::: Extracted information :::

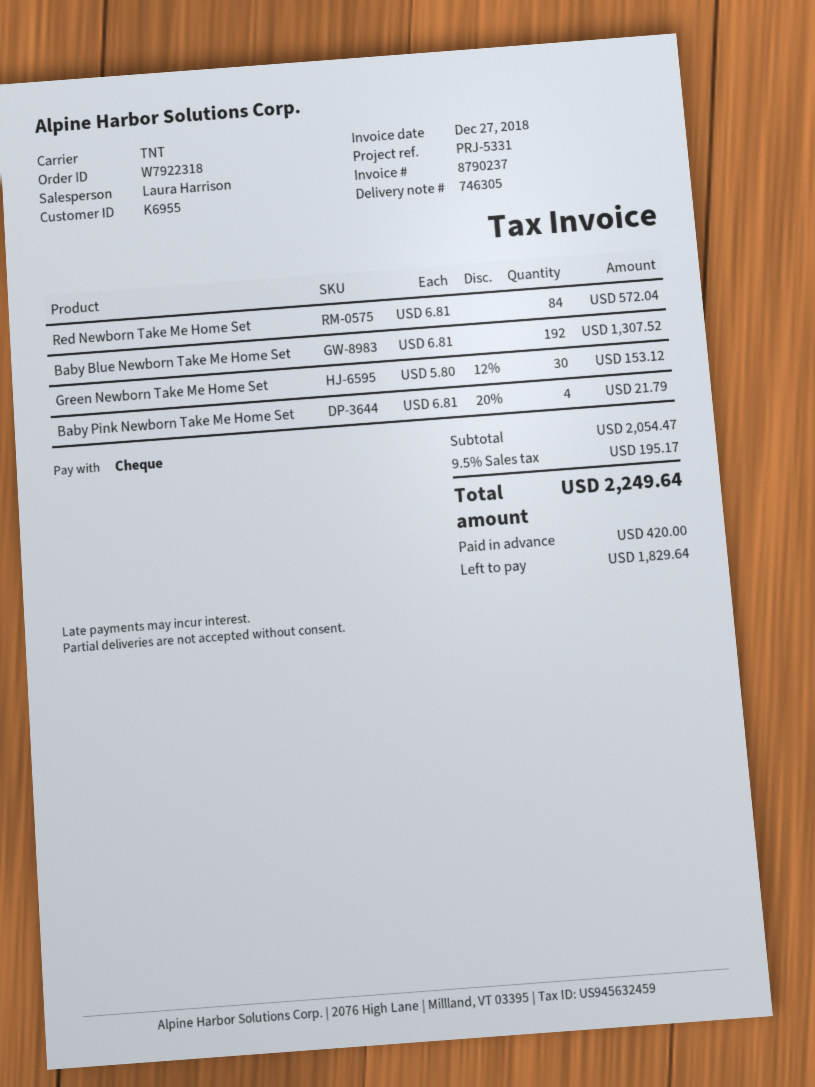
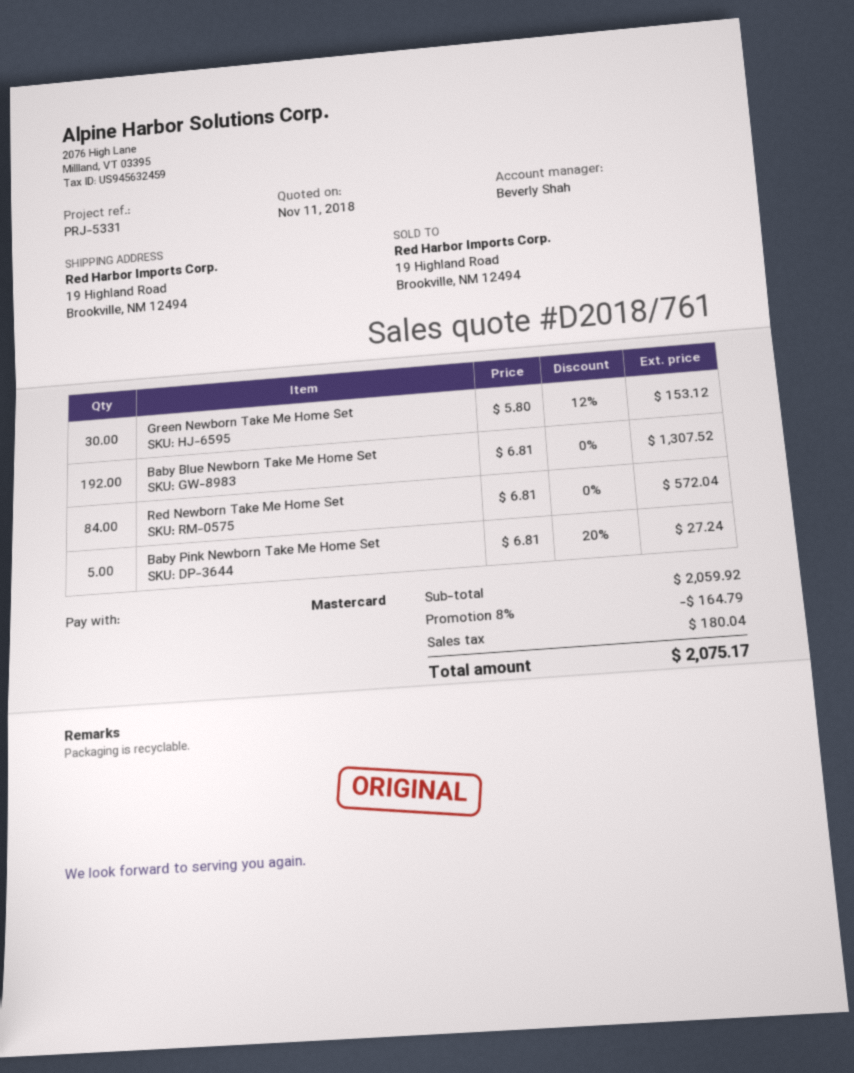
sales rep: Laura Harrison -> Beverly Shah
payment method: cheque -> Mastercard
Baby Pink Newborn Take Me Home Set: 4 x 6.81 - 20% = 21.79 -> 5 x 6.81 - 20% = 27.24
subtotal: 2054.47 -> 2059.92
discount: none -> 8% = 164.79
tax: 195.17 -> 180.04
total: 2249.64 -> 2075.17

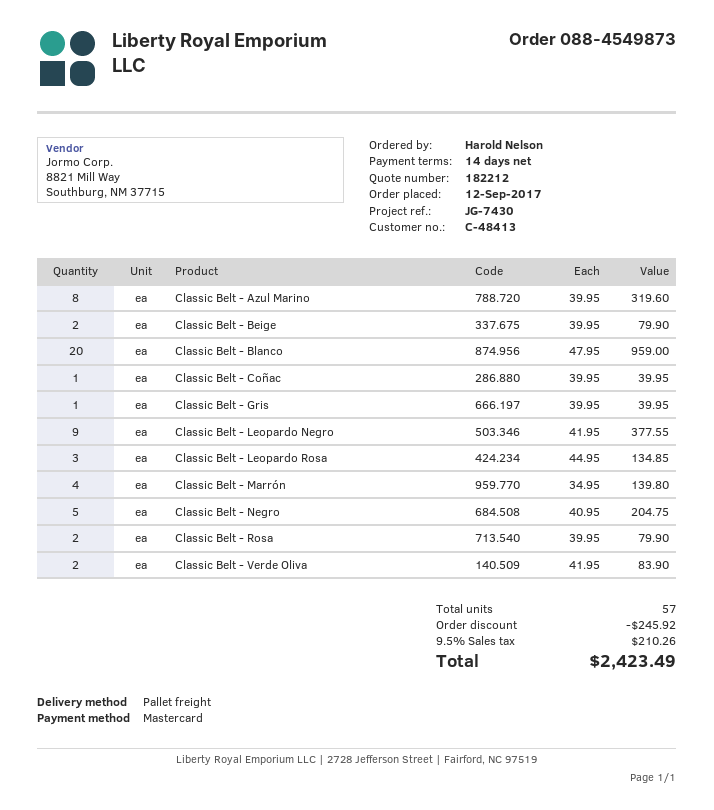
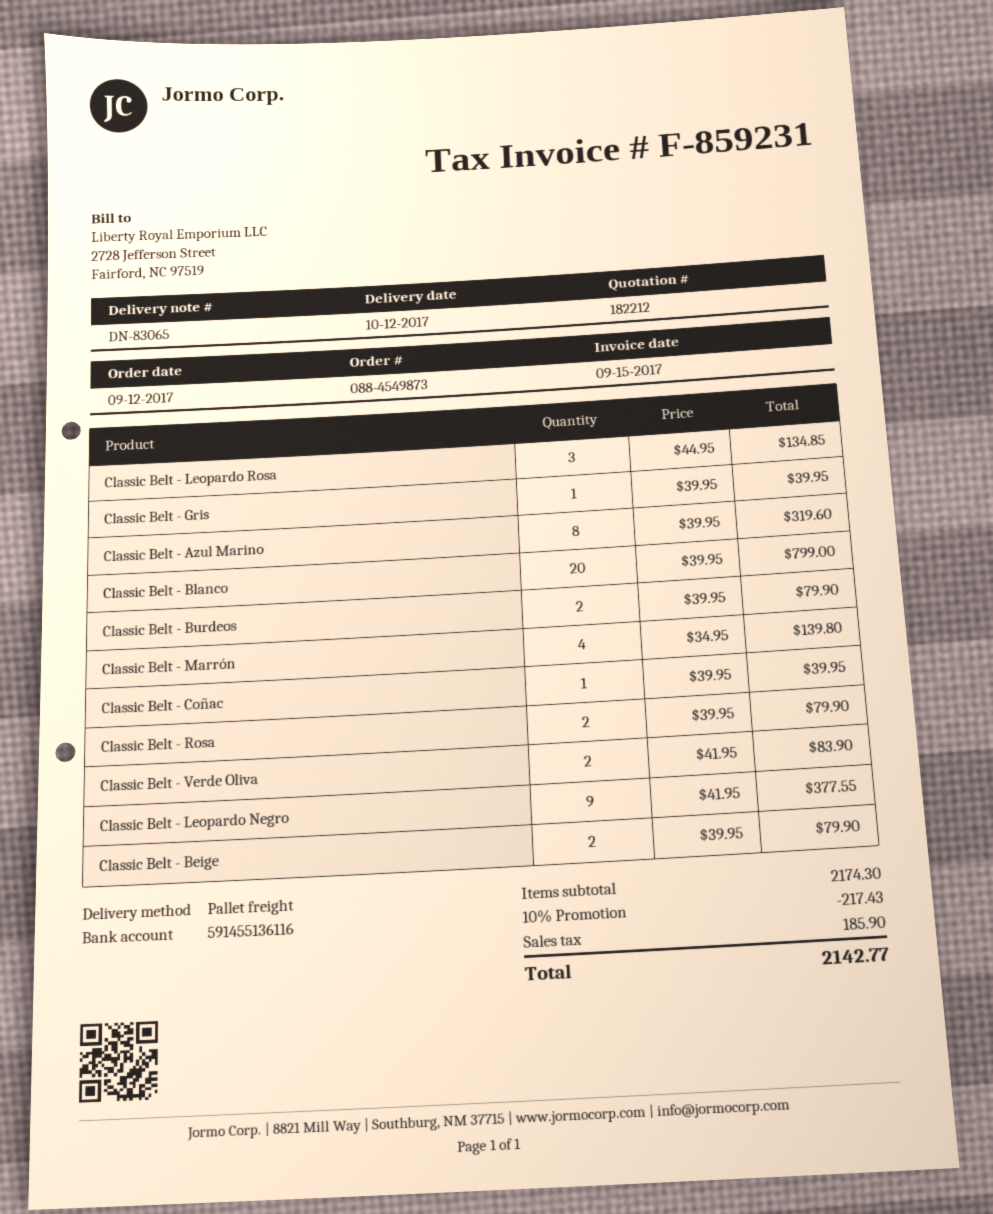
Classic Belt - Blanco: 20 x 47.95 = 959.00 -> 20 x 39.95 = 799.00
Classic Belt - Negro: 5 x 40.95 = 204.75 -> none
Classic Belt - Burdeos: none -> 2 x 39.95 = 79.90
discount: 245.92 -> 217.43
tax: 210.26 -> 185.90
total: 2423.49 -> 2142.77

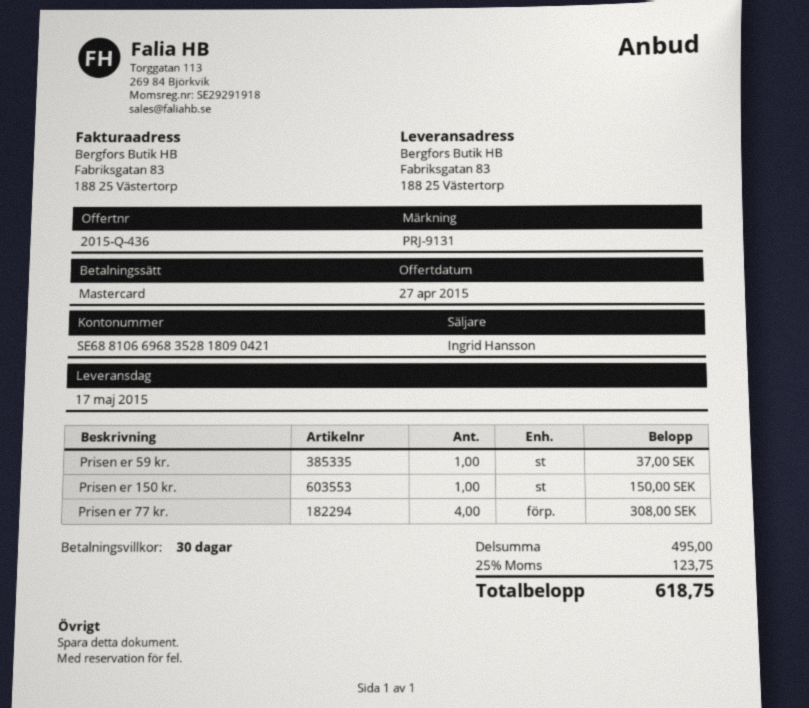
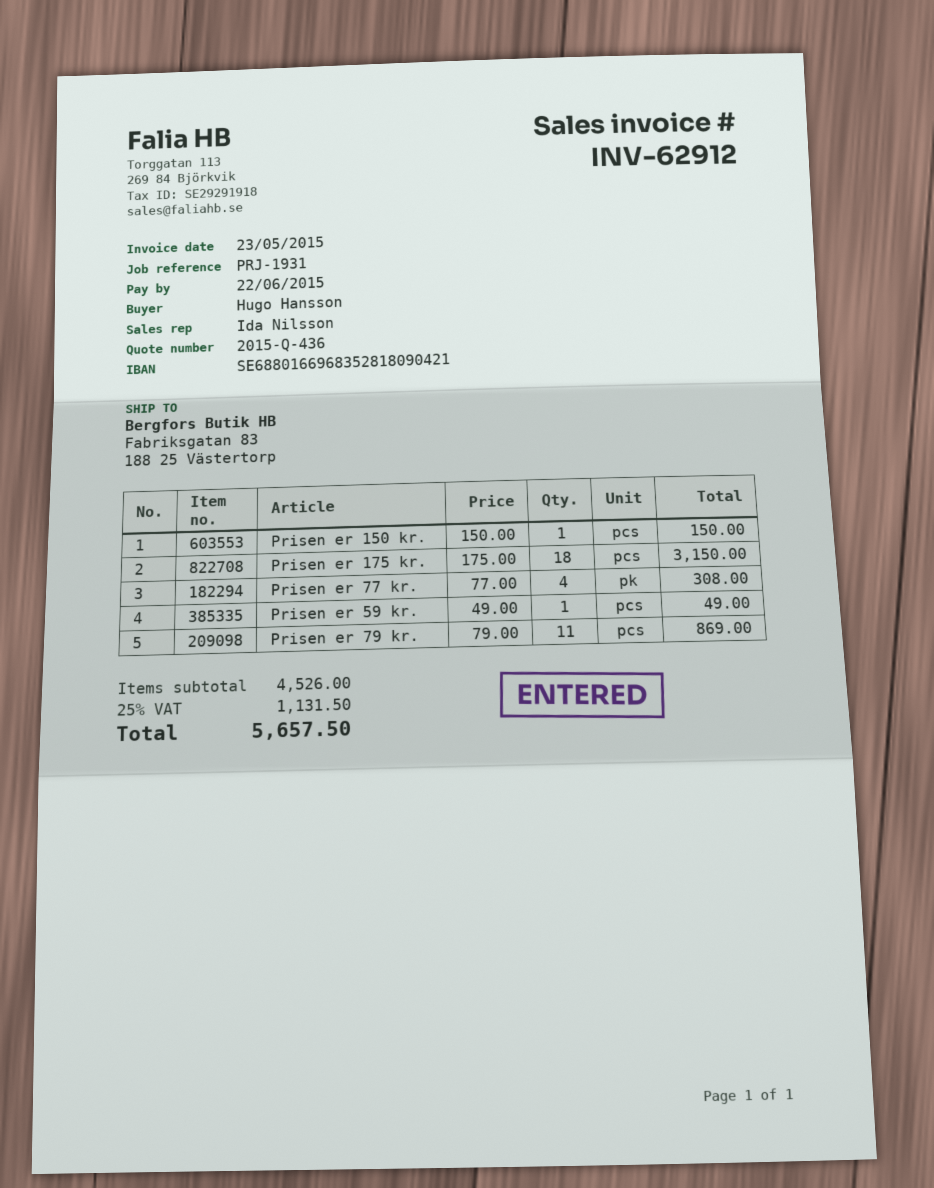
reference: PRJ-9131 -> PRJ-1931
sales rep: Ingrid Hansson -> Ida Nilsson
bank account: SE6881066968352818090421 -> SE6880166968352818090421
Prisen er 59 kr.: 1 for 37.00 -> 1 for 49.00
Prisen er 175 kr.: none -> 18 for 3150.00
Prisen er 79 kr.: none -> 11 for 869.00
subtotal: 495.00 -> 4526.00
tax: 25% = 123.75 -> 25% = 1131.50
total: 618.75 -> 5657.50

:::

Print, exactly and without pictures, the lines from the one holding "total: 2249.64 -> 2075.17" through the last line of the entries above, both included.

total: 2249.64 -> 2075.17

Classic Belt - Blanco: 20 x 47.95 = 959.00 -> 20 x 39.95 = 799.00
Classic Belt - Negro: 5 x 40.95 = 204.75 -> none
Classic Belt - Burdeos: none -> 2 x 39.95 = 79.90
discount: 245.92 -> 217.43
tax: 210.26 -> 185.90
total: 2423.49 -> 2142.77

reference: PRJ-9131 -> PRJ-1931
sales rep: Ingrid Hansson -> Ida Nilsson
bank account: SE6881066968352818090421 -> SE6880166968352818090421
Prisen er 59 kr.: 1 for 37.00 -> 1 for 49.00
Prisen er 175 kr.: none -> 18 for 3150.00
Prisen er 79 kr.: none -> 11 for 869.00
subtotal: 495.00 -> 4526.00
tax: 25% = 123.75 -> 25% = 1131.50
total: 618.75 -> 5657.50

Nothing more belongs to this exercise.